Hey girl,
I saw they found the pressures were high. So are you home now? How are you feeling? Are you having a flare? I pray you are doing ok. Fill us in when you can, hon.
Thinking of you,
Keri
ps. I am not glad that they found something, BUT I am glad you feel validated. So many (healthy) people don’t understand why we need that.
I might still have problems but the day to day pain and total number of attacks should go down. Since there isn’t a permanent way to increase the size of the ducts, it isn’t a cure.

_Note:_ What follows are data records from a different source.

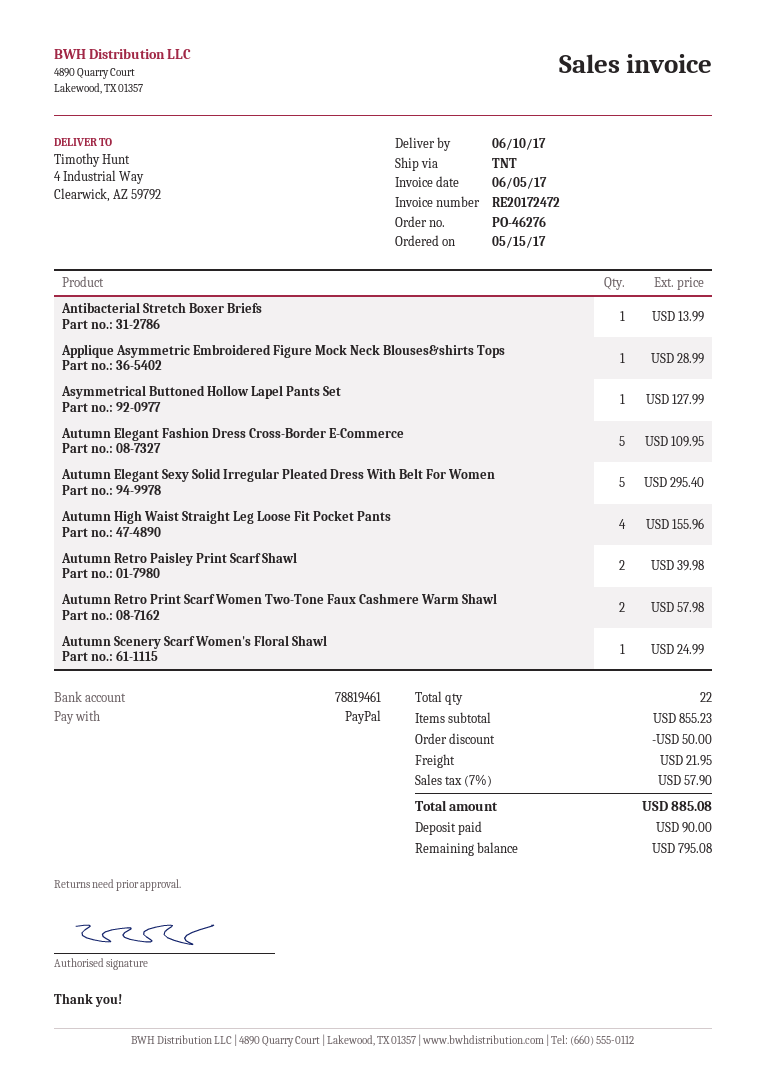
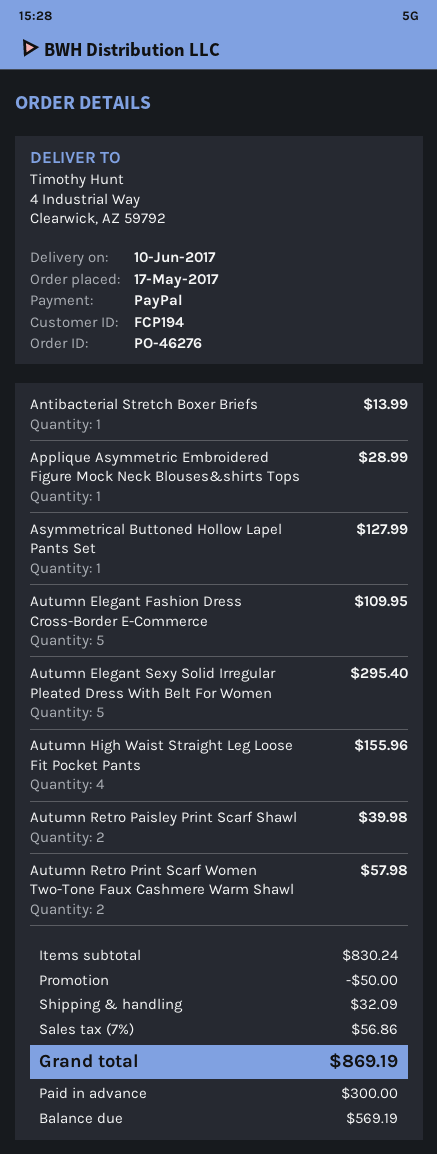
order date: 2017-05-15 -> 2017-05-17
Autumn Scenery Scarf Women's Floral Shawl: 1 for 24.99 -> none
subtotal: 855.23 -> 830.24
shipping: 21.95 -> 32.09
tax: 7% = 57.90 -> 7% = 56.86
total: 885.08 -> 869.19
deposit: 90.00 -> 300.00
balance: 795.08 -> 569.19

I don’t remember the other options right now. I’m on drugs and a little foggy. I won’t be going to MN to get the stents out. My GI doc in Omaha will do that.
Time for more sleep.
Amanda
I got home to Nebraska last night. The percoset made me car sick so I didn’t take any for the last four hours of the drive. I got a full night of sleep for the first time in days! My friends and family are taking turns so I can be at home in my own bed with my schnauzer dog.

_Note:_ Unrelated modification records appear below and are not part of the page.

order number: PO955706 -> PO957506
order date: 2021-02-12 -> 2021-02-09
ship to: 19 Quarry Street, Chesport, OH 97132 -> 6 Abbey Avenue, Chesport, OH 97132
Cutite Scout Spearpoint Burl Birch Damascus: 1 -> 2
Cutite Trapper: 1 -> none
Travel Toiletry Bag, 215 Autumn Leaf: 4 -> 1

I did not have a flare. Dr. Freeman has a very good record with that. He is an amazing doc. Did I tell you all that he designed the stents that are used?
Anyhow, all my pictures show normal anatomy. But Dr. Freeman said that the manometry showed the pressures coming from the bile duct and pancreatic duct were the highest he has seen. He told my mom that he can’t imagine the pain I would have had on a daily basis. So nice to have a doctor say that.
He made cuts on the sphincters on both the ducts to help cut down the pressure. He also “cleaned” them out to try and make them more open. He finished by putting in two stents that he wants out in 2 weeks.
He said that if this doesn’t work there are other steps to take. He said he is going to leave my gall bladder alone for now because it wouldn’t help to take it out. But that is just my situation - yours could be different.
Overall, my first ERCP was not too bad. I still have pain but I can deal. No pancreatitis so that’s good!
Thanks for all your support and thoughts!
Amanda
Soooo,
This is why you have had pancreatitis many times??? Yes?? Do they expect that you will no longer get it after the stents come out? As far as what is next if this doesn’t work, what would that be? I hope this does work I was just curious is he discussed what else could be done.
My surgery is scheduled for 10am Thursday( have to be there at 7am) I am feeling pretty good about the procedure itself, but not the outcome as far as the cause of the AP , lol. I feel like it isn’t going to remedy the pancreatitis. Just get me closer to a diagnosis. Maybe that is wrong to go thru with it, but what if it is my gall bladder, ya know? I have had several people tell me that they had no stones that showed on tests but “sludge” once they got into the surgery. We shall see.
Hope you heal quick!
Keri
ps. do you have to go back to this doc to get the stents removed?
Hey Amanda,
My doctor in Milwaukee, Wi says I have Pancreatic Divisum. I go to see Dr. Freeman as well in October. I am a bit nervous because every time I have an ERCP done, I get severe pancreatitis. Not to mention, I have read that ERCP can do damage to the pancreas. I haven’t made up my mind if I am going to do the ERCP in October with Freeman or if I will just go to consult. What tests did he perform on you when you first went there? Was he a good doctor…personable, caring, good listener? I just don’t know what to expect. Do you have sphinctor of oddi dysfunction then? Hope you are doing well now!! My prayers are with you.
DD1
Dr. Freeman was all of the above. He will do a consult with you before deciding to do the ERCP. And while you have had flare ups from them before I would give him a chance. He said only 1in 10 of his patients get pancreatitis bc of the specific type of stents that he uses.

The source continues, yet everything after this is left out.